Artichokes are an interesting flowerlike but prickly vegetable. Also known as globe artichokes, they are really the bud of a large plant from the thistle family. If it is left on the plant, the bud will become an inedible blue-violet flower.
The large flower bud grows on the top and smaller ones below. The small ones are sold as baby artichokes. Artichokes have a fresh flavor between asparagus and celery with nutty undertones. Globe artichokes are not related to sunchokes, also known as Jerusalem artichokes, which are starchy tubers much like potatoes.
The hearts are the tastiest part of an artichoke. The leaves are tough but after cooking you can scrape the tender parts with your teeth. Large artichokes have a fibrous choke just above the heart and under the woody outer leaves. Its pointy fibers resemble hair and must be removed and discarded. If eaten they can cause one to choke. Baby artichokes are more tender and don’t develop the inedible choke.
Select artichokes that feel heavy for their size. Avoid those with brown leaves that look dry. The leaves should squeak when pressed together. Smaller artichokes have rounder, more tender bulbs and larger hearts.
Unwashed artichokes will keep well in the refrigerator for up to four days. Before refrigerating, slice a small piece of the stem off and sprinkle with water. Place in an airtight bag. Wash just before you cook them. Cooked artichokes will last up to three days refrigerated and covered.
Before cooking, rinse well and scrub with a soft brush to remove the natural coating that causes a bitter flavor.
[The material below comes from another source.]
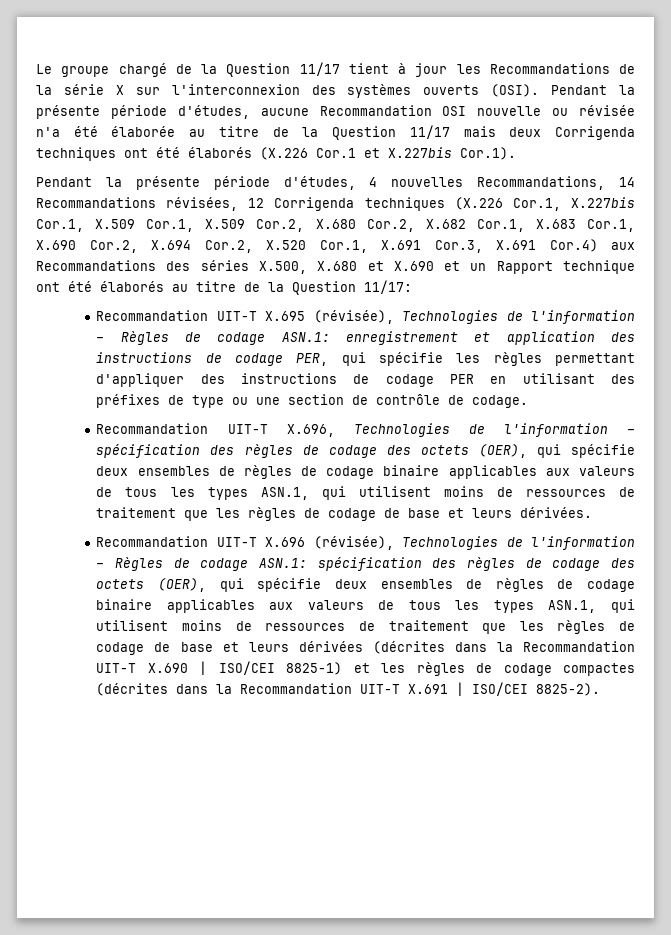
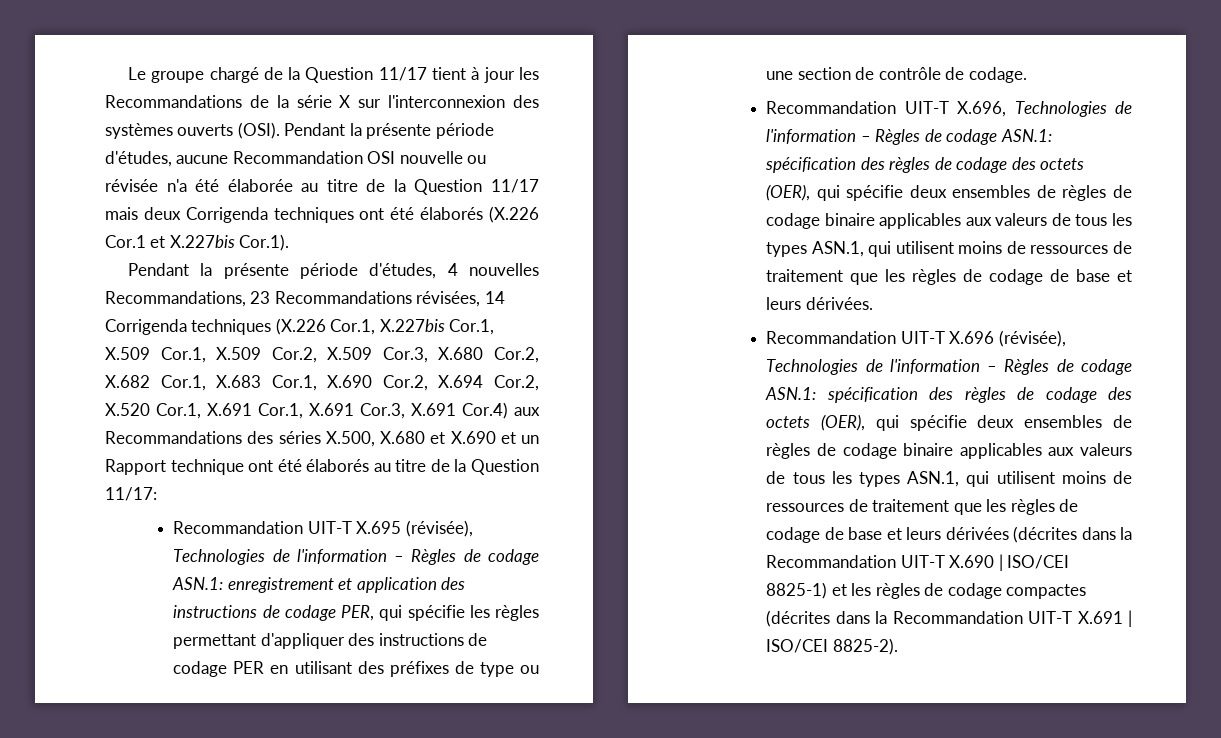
- Pendant la présente période d'études, 4 nouvelles Recommandations, 14 Recommandations révisées, 12 Corrigenda techniques (X.226 Cor.1, X.227bis Cor.1, X.509 Cor.1, X.509 Cor.2, X.680 Cor.2, X.682 Cor.1, X.683 Cor.1, X.690 Cor.2, X.694 Cor.2, X.520 Cor.1, X.691 Cor.3, X.691 Cor.4) aux Recommandations des séries X.500, X.680 et X.690 et un Rapport technique ont été élaborés au titre de la Question 11/17:
+ Pendant la présente période d'études, 4 nouvelles Recommandations, 23 Recommandations révisées, 14 Corrigenda techniques (X.226 Cor.1, X.227bis Cor.1, X.509 Cor.1, X.509 Cor.2, X.509 Cor.3, X.680 Cor.2, X.682 Cor.1, X.683 Cor.1, X.690 Cor.2, X.694 Cor.2, X.520 Cor.1, X.691 Cor.1, X.691 Cor.3, X.691 Cor.4) aux Recommandations des séries X.500, X.680 et X.690 et un Rapport technique ont été élaborés au titre de la Question 11/17:
- Recommandation UIT-T X.696, Technologies de l'information – spécification des règles de codage des octets (OER), qui spécifie deux ensembles de règles de codage binaire applicables aux valeurs de tous les types ASN.1, qui utilisent moins de ressources de traitement que les règles de codage de base et leurs dérivées.
+ Recommandation UIT-T X.696, Technologies de l'information – Règles de codage ASN.1: spécification des règles de codage des octets (OER), qui spécifie deux ensembles de règles de codage binaire applicables aux valeurs de tous les types ASN.1, qui utilisent moins de ressources de traitement que les règles de codage de base et leurs dérivées.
Slice off half inch of the top and snip off the pointy tips of the leaves. The stem is edible, but if you plan to serve them upright, slice it off.
The most common ways to prepare artichokes is by boiling or steaming. Steaming does result in a less waterlogged vegetable. To steam, put artichoke stem side up in a steamer basket over simmering water for 30 minutes. Artichokes cut in half lengthwise will cook more quickly and be easier to serve. If you don’t want to heat up your kitchen, try grilling them.
To eat, remove the outer leaves one at a time and dip in a garlic or lemon sauce and scrape the fleshy tender part of the leaves with your teeth. After eating all the leaves, use a spoon to scoop out the inedible fuzzies. This will reveal the heart and stem which can be cut up into pieces and enjoyed with the dipping sauce.
Artichokes are a great vegetable to prepare ahead. Steam them the night before and then reheat before serving or use as an ingredient to a favorite recipe. To reheat, drizzle with olive oil, a tablespoon of water, cover and heat for 30 minutes. Reheat in the microwave for 20 to 60 seconds.
Sandra Brown is a Washington State University emeritus faculty member and a WSU Clark County Extension Master Food Preserver. For additional recipes, food preservation and food safety information visit http://ext100.wsu.edu/clark/?p=1134. Have questions? Call MFP helpline at 360-397-6060 ext. 5366, or follow at www.facebook.com/WSUClarkCo.MFP.
Garlic Grilled Artichokes
Yield: 4 servings. Source: Chef Scotty
2 large artichokes
2 tablespoons fresh lemon juice
4 cloves garlic, minced
Salt and pepper to taste
In a large pot, bring 3 quarts of water and 1 tablespoon of salt to a rapid boil. Trim the tops of the artichokes and cut in half lengthwise. Add to boiling water and reduce heat to maintain a slow boil. Cook for 15 minutes then drain.
Whisk together lemon juice, garlic, salt and pepper in a mixing bowl. Brush artichokes with the garlic sauce and place over medium high heat on a well-oiled grill. Grill for 6-8 minutes, basting with more garlic sauce and turning often until the tips are slightly charred. Serve with the remaining garlic sauce.